Conforme denúncias, Denarium utilizaria uma empresa do ramo imobiliário, que tem sua esposa como sócia, como agência de empréstimo bancário, onde cobraria juros muito acima dos praticados no mercado.

De acordo com o Ministério Público de Roraima, há o registro de quatro notícia-crime contra o Governador Denarium por suposta prática de agiotagem.

A Secretaria de Estado de Saúde de Roraima firmou um contrato de R$ 4.100.000,00 (quatro milhões e cem mil reais), com a empresa ADoP Serviços Médicos Limitada, assinado pela atual secretária de Saúde, Cecilia Smit Lorenzoni.

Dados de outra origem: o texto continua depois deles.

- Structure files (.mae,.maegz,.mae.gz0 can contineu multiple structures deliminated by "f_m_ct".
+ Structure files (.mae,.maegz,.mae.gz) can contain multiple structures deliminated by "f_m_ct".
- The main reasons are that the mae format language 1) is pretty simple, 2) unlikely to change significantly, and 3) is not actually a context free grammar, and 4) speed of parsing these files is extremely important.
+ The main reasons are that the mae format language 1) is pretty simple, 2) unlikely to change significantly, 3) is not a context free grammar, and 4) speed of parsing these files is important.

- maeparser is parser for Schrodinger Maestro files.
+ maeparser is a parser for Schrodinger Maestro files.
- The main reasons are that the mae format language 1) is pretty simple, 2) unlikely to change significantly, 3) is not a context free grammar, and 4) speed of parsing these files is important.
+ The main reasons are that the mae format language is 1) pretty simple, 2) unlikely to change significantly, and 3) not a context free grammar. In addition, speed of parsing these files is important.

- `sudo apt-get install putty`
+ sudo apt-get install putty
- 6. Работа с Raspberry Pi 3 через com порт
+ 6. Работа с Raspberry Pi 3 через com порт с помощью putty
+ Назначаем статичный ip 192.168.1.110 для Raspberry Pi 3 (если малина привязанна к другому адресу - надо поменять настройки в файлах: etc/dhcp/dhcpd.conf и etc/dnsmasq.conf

A empresa é alvo de uma investigação do Ministério Público e a Polícia Civil de Goiás, por fazer parte de um suposto esquema de processos licitatórios fraudulentos de aluguel de equipamentos e prestação de serviços em diversas áreas da saúde nas unidades hospitalares.

O requerimento de urgência contra o governador Antônio Denarium pede que ele seja investigado por omissão, especialmente quanto aos fatos apresentados, com o devido requerimento de bloqueio de bens para evitar eventual dilapidação dos bens, que indicam a suposta prática de crimes, se for o caso.